(DATA begins)
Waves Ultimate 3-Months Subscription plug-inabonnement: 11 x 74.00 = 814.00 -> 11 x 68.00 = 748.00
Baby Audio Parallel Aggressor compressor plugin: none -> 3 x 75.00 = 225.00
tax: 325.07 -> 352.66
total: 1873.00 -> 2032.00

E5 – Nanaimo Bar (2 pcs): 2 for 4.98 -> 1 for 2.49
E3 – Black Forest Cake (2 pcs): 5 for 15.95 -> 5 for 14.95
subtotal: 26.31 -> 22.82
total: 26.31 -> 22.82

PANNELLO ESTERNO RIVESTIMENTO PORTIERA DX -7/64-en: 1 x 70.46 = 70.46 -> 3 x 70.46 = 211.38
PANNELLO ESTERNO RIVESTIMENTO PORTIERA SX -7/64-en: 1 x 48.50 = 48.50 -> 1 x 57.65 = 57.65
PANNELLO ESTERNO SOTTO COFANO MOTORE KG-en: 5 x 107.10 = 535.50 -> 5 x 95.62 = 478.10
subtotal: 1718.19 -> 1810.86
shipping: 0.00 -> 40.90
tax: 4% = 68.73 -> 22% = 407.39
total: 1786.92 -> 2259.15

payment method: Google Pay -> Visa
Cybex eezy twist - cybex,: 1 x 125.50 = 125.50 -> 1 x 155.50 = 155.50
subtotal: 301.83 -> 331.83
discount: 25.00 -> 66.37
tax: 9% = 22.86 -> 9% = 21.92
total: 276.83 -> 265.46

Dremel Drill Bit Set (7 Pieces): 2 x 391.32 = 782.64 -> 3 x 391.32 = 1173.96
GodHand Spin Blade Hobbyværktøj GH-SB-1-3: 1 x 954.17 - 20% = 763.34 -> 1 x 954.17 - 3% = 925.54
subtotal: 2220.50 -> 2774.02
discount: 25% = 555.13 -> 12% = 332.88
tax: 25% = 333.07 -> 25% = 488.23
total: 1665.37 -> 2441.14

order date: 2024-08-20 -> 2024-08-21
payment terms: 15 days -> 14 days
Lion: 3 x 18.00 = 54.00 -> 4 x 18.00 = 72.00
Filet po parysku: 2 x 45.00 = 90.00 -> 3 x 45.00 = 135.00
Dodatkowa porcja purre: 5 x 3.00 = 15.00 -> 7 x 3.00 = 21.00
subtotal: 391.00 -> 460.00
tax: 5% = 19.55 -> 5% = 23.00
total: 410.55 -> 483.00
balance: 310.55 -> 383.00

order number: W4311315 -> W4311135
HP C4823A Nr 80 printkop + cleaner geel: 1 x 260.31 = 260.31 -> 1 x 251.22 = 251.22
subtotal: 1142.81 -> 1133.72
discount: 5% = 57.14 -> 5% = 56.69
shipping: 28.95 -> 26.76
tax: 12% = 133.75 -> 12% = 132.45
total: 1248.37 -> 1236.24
(DATA ends)
● **ACTIVITY**: The records above should be duplicated in full, exactly as given.

● **EXERCISE OUTPUT**:
Waves Ultimate 3-Months Subscription plug-inabonnement: 11 x 74.00 = 814.00 -> 11 x 68.00 = 748.00
Baby Audio Parallel Aggressor compressor plugin: none -> 3 x 75.00 = 225.00
tax: 325.07 -> 352.66
total: 1873.00 -> 2032.00

E5 – Nanaimo Bar (2 pcs): 2 for 4.98 -> 1 for 2.49
E3 – Black Forest Cake (2 pcs): 5 for 15.95 -> 5 for 14.95
subtotal: 26.31 -> 22.82
total: 26.31 -> 22.82

PANNELLO ESTERNO RIVESTIMENTO PORTIERA DX -7/64-en: 1 x 70.46 = 70.46 -> 3 x 70.46 = 211.38
PANNELLO ESTERNO RIVESTIMENTO PORTIERA SX -7/64-en: 1 x 48.50 = 48.50 -> 1 x 57.65 = 57.65
PANNELLO ESTERNO SOTTO COFANO MOTORE KG-en: 5 x 107.10 = 535.50 -> 5 x 95.62 = 478.10
subtotal: 1718.19 -> 1810.86
shipping: 0.00 -> 40.90
tax: 4% = 68.73 -> 22% = 407.39
total: 1786.92 -> 2259.15

payment method: Google Pay -> Visa
Cybex eezy twist - cybex,: 1 x 125.50 = 125.50 -> 1 x 155.50 = 155.50
subtotal: 301.83 -> 331.83
discount: 25.00 -> 66.37
tax: 9% = 22.86 -> 9% = 21.92
total: 276.83 -> 265.46

Dremel Drill Bit Set (7 Pieces): 2 x 391.32 = 782.64 -> 3 x 391.32 = 1173.96
GodHand Spin Blade Hobbyværktøj GH-SB-1-3: 1 x 954.17 - 20% = 763.34 -> 1 x 954.17 - 3% = 925.54
subtotal: 2220.50 -> 2774.02
discount: 25% = 555.13 -> 12% = 332.88
tax: 25% = 333.07 -> 25% = 488.23
total: 1665.37 -> 2441.14

order date: 2024-08-20 -> 2024-08-21
payment terms: 15 days -> 14 days
Lion: 3 x 18.00 = 54.00 -> 4 x 18.00 = 72.00
Filet po parysku: 2 x 45.00 = 90.00 -> 3 x 45.00 = 135.00
Dodatkowa porcja purre: 5 x 3.00 = 15.00 -> 7 x 3.00 = 21.00
subtotal: 391.00 -> 460.00
tax: 5% = 19.55 -> 5% = 23.00
total: 410.55 -> 483.00
balance: 310.55 -> 383.00

order number: W4311315 -> W4311135
HP C4823A Nr 80 printkop + cleaner geel: 1 x 260.31 = 260.31 -> 1 x 251.22 = 251.22
subtotal: 1142.81 -> 1133.72
discount: 5% = 57.14 -> 5% = 56.69
shipping: 28.95 -> 26.76
tax: 12% = 133.75 -> 12% = 132.45
total: 1248.37 -> 1236.24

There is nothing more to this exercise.